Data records

::::::

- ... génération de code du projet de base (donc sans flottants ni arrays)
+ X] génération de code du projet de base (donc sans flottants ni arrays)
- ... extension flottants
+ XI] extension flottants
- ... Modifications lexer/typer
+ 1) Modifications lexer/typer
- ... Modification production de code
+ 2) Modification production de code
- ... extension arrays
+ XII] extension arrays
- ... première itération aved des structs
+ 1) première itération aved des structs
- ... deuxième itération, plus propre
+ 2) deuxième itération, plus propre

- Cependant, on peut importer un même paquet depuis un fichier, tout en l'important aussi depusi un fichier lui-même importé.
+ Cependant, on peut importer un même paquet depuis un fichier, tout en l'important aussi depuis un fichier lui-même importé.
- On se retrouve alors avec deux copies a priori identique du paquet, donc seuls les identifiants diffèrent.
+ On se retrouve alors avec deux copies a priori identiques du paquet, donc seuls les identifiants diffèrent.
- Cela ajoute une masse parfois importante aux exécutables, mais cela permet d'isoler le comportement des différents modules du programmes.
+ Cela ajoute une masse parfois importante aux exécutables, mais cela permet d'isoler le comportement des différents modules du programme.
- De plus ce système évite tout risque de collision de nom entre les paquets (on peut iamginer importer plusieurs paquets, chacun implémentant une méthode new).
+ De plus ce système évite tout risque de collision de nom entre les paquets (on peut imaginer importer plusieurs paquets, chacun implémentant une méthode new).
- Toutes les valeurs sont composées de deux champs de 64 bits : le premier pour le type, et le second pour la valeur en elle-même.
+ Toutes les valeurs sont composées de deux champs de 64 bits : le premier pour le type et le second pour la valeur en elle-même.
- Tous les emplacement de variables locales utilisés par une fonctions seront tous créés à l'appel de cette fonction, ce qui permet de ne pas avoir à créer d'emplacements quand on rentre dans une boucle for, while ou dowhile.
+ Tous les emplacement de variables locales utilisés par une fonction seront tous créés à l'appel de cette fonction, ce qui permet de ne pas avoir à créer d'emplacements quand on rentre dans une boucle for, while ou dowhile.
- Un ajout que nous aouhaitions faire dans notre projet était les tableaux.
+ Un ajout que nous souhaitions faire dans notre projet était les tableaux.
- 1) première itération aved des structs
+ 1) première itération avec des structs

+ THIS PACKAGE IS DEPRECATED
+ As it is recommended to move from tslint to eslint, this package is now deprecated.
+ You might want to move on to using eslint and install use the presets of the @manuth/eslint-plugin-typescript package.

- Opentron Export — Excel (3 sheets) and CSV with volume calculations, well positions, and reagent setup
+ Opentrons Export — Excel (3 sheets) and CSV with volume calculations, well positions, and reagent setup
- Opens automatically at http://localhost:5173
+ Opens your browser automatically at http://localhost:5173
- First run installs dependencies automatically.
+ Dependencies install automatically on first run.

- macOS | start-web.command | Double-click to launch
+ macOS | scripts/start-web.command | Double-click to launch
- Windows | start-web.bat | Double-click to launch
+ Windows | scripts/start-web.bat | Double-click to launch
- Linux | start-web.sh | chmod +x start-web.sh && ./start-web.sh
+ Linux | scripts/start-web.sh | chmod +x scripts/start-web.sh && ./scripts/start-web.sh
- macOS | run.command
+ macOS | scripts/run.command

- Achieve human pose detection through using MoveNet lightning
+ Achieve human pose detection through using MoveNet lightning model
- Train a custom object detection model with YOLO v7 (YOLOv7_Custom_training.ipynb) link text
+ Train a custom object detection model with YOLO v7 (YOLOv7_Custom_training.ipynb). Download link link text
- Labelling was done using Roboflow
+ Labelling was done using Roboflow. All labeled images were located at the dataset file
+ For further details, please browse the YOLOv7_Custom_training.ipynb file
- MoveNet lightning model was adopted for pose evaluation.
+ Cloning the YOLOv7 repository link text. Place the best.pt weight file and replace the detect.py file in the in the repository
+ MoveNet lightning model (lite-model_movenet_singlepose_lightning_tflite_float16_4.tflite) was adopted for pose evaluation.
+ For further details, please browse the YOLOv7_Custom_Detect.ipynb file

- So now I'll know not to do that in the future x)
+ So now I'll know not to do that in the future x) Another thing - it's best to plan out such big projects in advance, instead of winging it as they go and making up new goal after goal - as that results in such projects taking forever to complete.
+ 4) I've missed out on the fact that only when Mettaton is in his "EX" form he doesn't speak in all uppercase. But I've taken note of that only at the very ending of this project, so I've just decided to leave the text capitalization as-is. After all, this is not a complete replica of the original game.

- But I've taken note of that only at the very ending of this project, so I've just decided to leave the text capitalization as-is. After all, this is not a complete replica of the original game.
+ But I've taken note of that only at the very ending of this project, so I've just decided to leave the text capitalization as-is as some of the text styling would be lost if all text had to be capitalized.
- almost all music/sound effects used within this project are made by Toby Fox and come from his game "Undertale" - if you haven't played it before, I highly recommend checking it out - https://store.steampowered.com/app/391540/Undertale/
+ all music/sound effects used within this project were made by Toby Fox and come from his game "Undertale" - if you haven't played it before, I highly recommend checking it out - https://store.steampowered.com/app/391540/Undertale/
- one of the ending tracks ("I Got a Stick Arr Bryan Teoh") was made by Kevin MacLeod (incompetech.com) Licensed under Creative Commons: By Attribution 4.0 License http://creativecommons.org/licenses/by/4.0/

::::::

*Requirement*.
The lines from the beginning of the records through the line containing "- ... deuxième itération, plus propre" should be reproduced exactly. Include nothing else.

*Final answer*.
- ... génération de code du projet de base (donc sans flottants ni arrays)
+ X] génération de code du projet de base (donc sans flottants ni arrays)
- ... extension flottants
+ XI] extension flottants
- ... Modifications lexer/typer
+ 1) Modifications lexer/typer
- ... Modification production de code
+ 2) Modification production de code
- ... extension arrays
+ XII] extension arrays
- ... première itération aved des structs
+ 1) première itération aved des structs
- ... deuxième itération, plus propre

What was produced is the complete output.